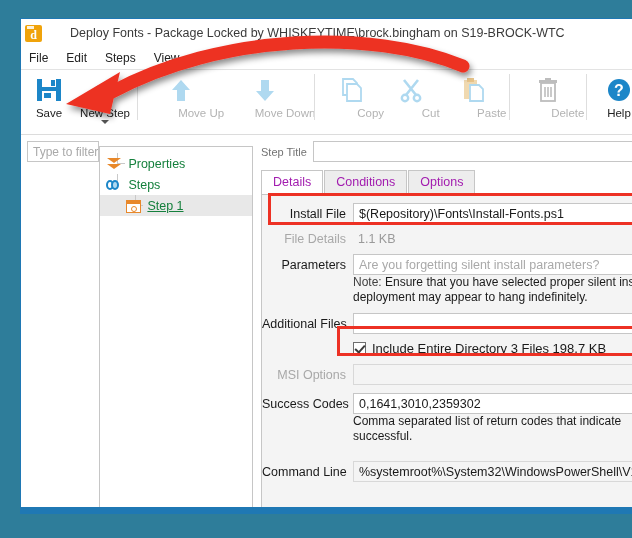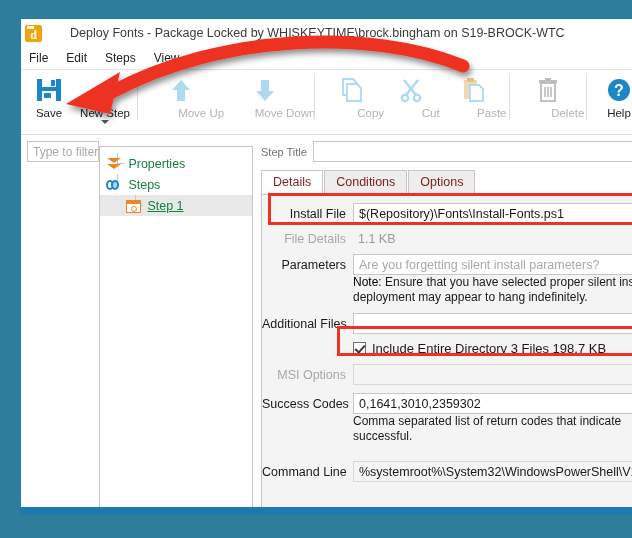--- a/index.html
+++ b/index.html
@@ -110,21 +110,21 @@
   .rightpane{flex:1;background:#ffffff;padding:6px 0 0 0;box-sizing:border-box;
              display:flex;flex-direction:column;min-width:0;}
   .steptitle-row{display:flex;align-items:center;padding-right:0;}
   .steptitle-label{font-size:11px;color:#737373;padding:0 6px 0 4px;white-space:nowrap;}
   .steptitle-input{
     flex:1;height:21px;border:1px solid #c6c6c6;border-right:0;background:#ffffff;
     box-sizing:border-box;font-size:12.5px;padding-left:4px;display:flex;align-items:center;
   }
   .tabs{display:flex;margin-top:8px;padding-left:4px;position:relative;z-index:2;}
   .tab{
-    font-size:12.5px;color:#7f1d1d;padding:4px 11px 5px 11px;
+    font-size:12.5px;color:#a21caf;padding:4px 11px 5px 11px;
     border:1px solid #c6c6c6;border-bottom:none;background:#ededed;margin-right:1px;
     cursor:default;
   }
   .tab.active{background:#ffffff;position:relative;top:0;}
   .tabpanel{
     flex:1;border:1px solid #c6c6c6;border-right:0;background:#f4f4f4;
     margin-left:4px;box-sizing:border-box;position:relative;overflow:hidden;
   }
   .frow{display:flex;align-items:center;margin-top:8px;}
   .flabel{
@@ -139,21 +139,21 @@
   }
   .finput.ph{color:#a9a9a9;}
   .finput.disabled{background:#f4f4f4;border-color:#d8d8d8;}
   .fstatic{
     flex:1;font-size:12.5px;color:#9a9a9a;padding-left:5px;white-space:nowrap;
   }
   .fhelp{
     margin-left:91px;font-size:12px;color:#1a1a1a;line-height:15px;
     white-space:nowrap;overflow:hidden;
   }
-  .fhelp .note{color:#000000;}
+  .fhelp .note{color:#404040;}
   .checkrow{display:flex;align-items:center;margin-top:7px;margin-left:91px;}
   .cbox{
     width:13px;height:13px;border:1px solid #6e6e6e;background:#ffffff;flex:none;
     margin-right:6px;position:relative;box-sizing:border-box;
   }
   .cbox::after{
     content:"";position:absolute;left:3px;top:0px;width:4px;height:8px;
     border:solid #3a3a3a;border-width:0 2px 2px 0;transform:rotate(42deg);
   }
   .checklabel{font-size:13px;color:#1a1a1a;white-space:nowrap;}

^^^^^^^^

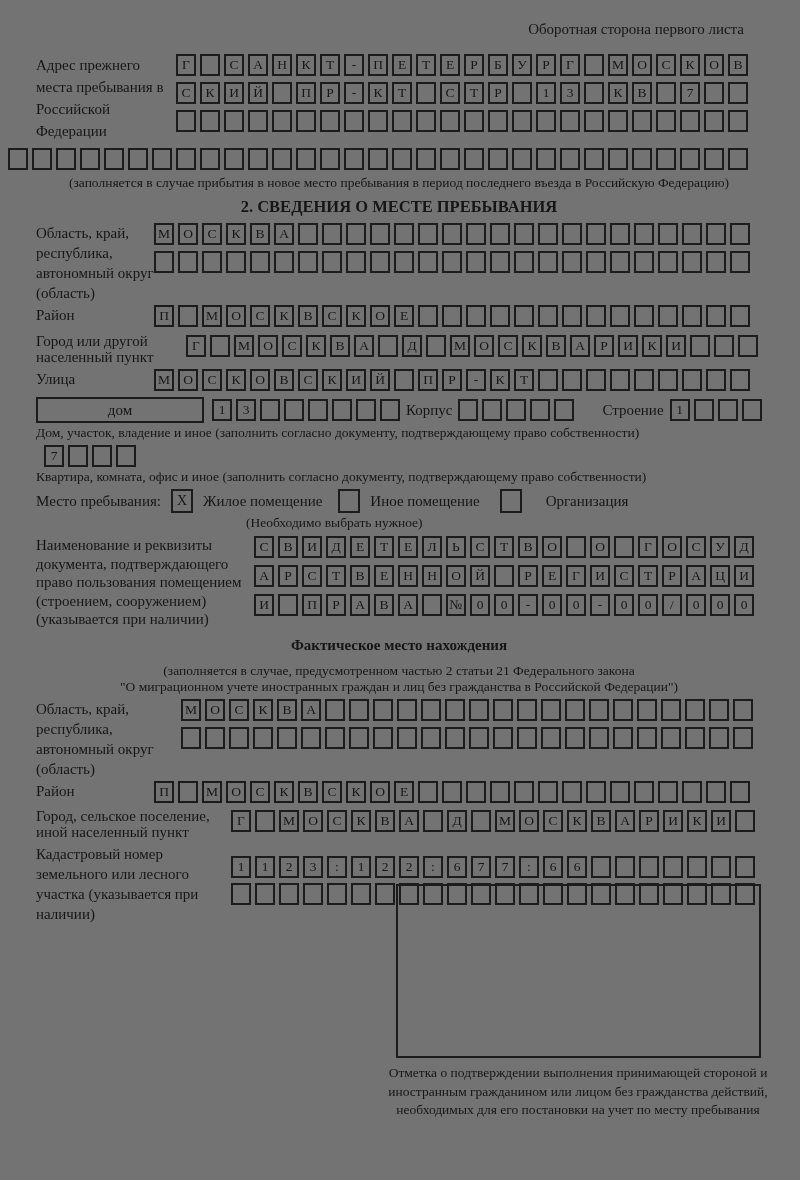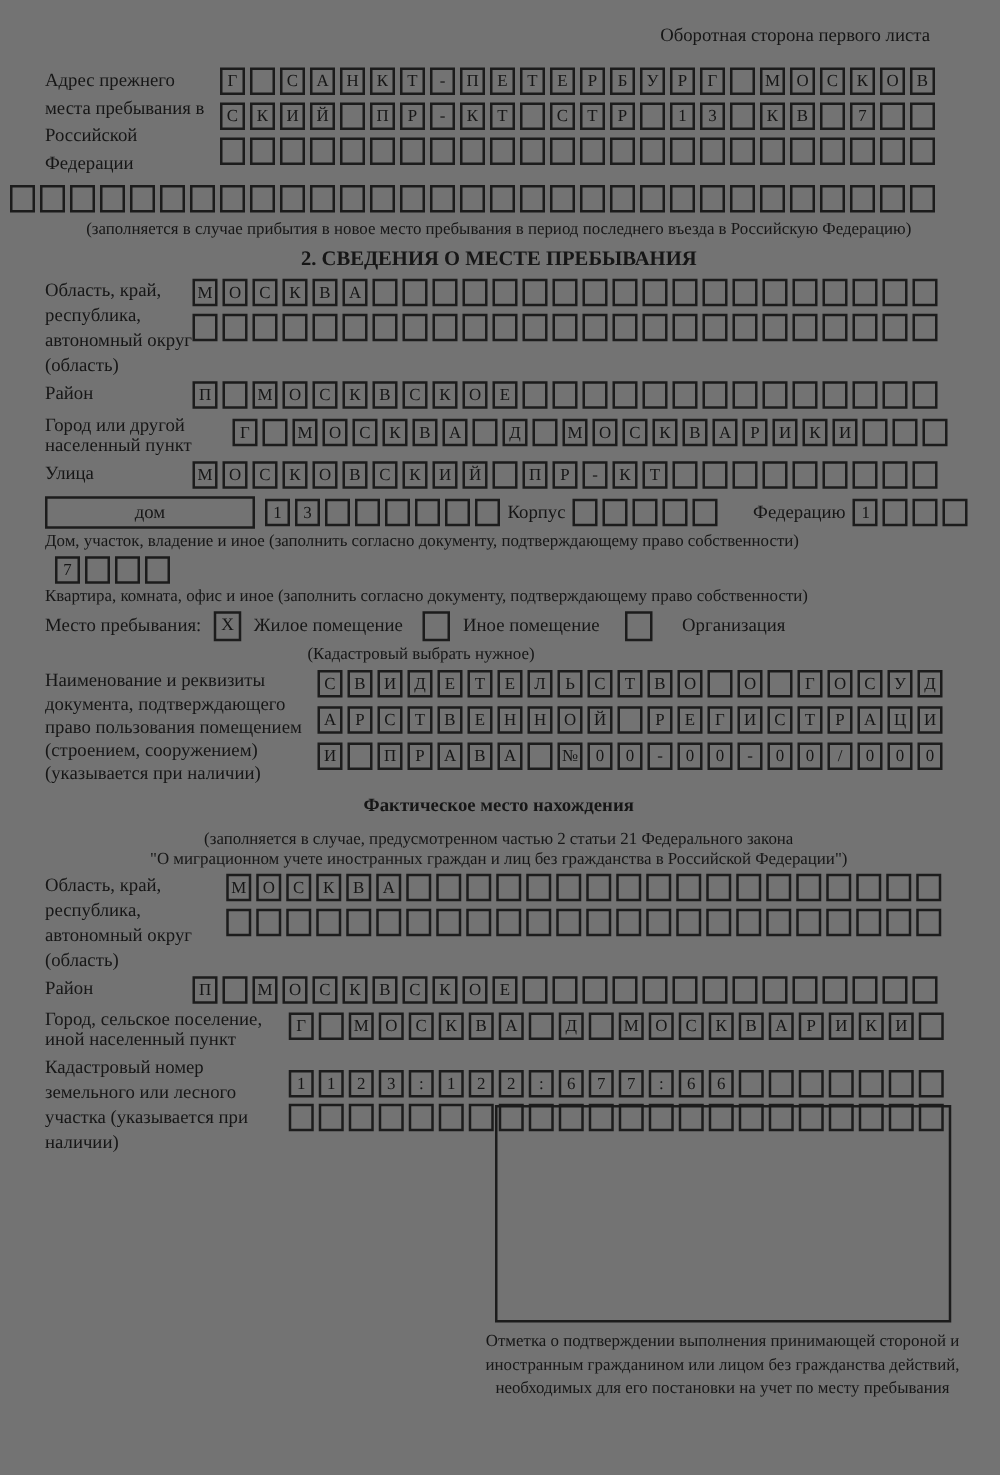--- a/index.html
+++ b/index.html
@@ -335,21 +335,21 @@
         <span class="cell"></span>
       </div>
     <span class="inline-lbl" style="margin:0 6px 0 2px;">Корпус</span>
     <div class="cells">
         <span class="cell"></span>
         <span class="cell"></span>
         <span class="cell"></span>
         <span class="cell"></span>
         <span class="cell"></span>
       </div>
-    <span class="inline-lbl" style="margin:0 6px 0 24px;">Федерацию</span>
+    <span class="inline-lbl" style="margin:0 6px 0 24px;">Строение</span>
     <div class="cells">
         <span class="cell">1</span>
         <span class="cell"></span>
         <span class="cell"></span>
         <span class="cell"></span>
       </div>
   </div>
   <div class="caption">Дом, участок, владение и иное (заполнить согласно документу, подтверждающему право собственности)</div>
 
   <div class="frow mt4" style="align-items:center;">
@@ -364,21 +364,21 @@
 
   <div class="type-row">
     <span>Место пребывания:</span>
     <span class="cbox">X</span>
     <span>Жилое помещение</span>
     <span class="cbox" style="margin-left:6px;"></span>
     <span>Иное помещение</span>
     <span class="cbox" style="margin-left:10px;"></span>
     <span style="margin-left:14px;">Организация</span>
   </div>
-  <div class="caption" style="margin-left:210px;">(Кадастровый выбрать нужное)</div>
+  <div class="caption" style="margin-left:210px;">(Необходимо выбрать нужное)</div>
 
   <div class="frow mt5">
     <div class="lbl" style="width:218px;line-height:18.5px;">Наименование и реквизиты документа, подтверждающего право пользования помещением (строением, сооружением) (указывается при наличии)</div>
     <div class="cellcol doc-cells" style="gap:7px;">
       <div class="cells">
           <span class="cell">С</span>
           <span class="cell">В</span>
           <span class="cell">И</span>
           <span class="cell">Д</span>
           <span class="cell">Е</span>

^^^^^^^^

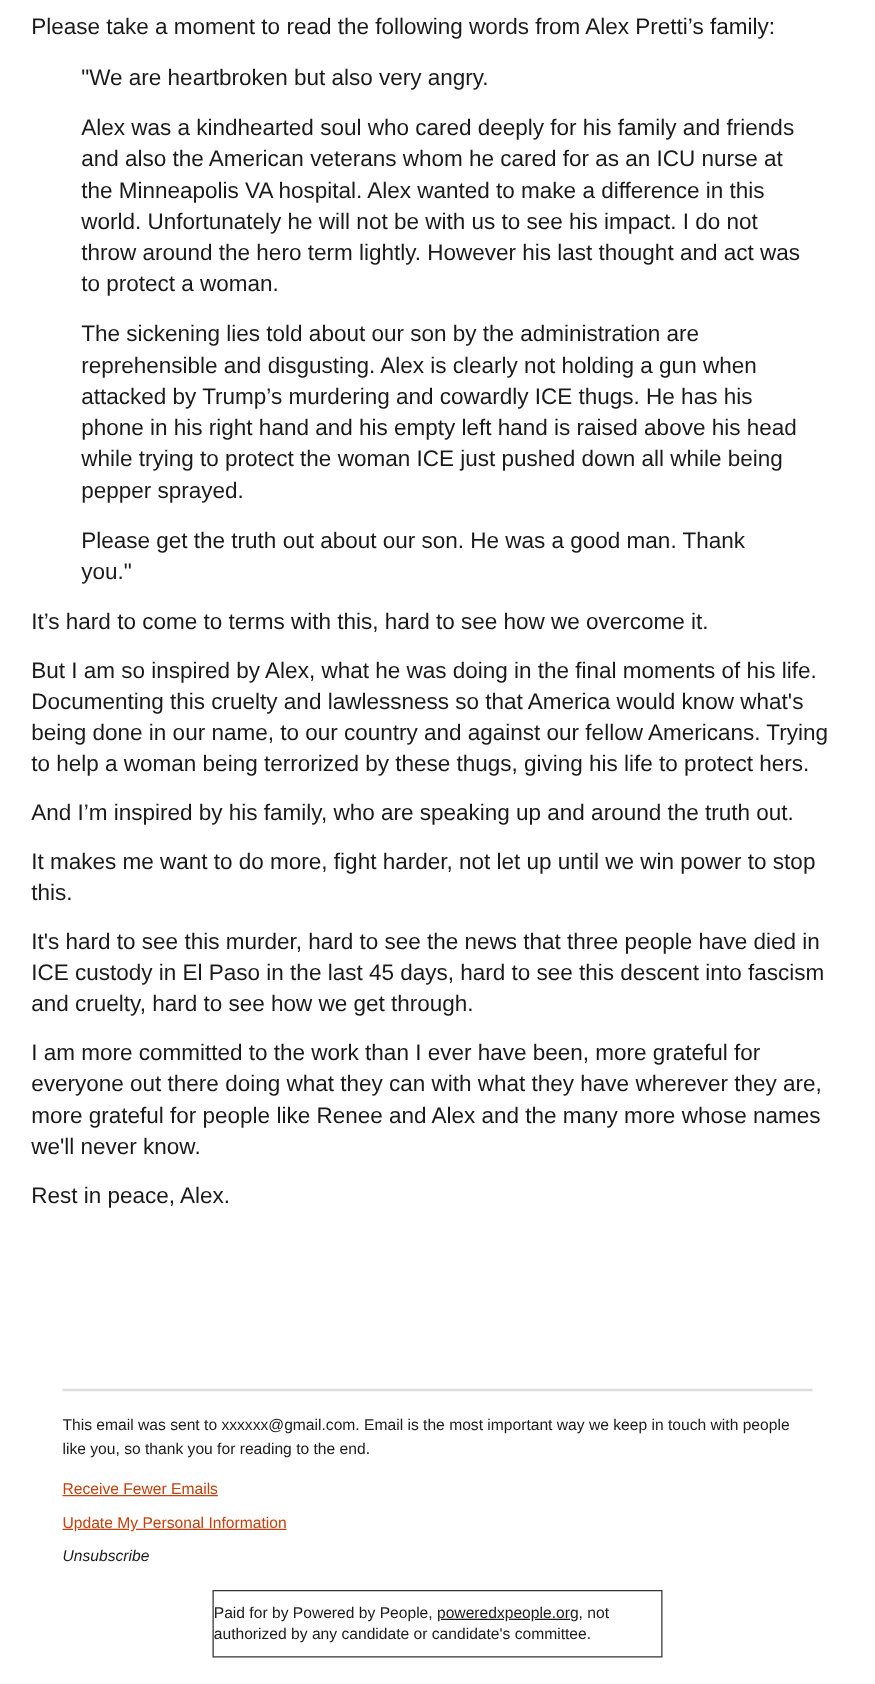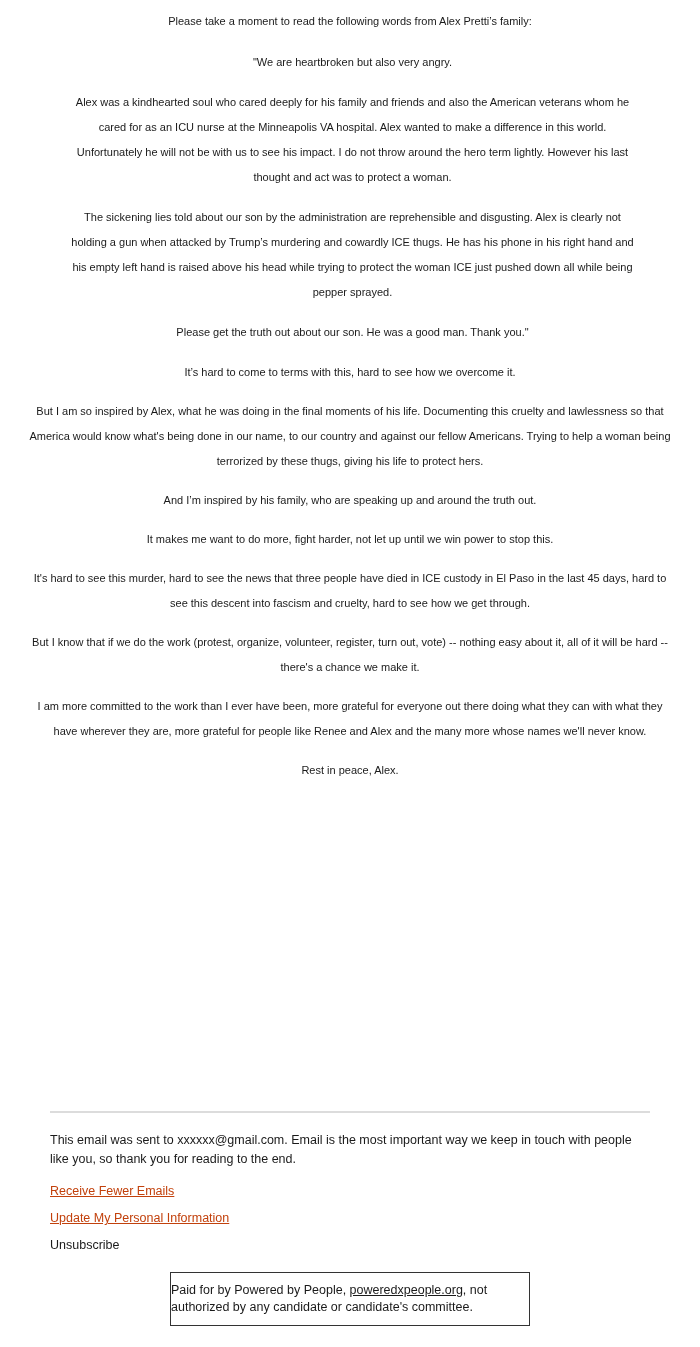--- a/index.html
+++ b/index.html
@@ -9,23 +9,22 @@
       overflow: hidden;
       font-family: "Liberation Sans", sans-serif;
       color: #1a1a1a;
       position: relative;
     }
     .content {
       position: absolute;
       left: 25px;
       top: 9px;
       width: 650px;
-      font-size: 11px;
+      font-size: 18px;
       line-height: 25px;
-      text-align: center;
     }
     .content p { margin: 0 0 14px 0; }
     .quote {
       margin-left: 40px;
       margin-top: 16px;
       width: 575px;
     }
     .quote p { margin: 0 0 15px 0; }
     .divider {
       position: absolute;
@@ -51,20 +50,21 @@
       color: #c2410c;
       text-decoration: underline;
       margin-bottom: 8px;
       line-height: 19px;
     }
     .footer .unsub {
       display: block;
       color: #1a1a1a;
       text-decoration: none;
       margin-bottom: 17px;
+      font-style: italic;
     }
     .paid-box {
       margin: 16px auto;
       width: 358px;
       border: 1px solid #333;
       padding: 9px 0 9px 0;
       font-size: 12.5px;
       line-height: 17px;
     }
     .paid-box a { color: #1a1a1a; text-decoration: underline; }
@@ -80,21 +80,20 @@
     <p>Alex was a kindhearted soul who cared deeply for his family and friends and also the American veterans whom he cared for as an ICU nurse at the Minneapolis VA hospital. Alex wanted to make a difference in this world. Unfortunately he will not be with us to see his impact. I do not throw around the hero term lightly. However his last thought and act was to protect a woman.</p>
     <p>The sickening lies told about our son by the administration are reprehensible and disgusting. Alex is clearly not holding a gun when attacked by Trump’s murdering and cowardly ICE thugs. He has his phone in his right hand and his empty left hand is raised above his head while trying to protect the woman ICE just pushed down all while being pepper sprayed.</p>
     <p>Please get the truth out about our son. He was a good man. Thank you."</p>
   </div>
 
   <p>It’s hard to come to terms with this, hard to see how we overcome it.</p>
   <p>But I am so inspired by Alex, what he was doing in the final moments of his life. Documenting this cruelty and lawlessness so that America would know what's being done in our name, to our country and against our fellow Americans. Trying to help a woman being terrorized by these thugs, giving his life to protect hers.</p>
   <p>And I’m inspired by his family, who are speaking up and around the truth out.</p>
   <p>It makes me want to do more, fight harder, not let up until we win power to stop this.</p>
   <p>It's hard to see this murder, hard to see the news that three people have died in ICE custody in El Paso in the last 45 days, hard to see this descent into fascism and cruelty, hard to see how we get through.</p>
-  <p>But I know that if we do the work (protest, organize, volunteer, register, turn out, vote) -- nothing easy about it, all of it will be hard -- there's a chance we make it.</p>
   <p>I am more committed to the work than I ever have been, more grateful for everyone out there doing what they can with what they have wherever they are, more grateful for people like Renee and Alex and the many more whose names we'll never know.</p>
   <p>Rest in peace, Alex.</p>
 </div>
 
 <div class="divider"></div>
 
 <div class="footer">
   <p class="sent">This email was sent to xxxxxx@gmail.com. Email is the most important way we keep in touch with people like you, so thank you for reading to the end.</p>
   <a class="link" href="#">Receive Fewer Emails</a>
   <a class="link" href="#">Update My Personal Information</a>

^^^^^^^^

*Task requirements:* Search the data above for the word "hidden" and show every line that has it.

*Result for this exercise:*
     margin-left:4px;box-sizing:border-box;position:relative;overflow:hidden;
     white-space:nowrap;overflow:hidden;
       overflow: hidden;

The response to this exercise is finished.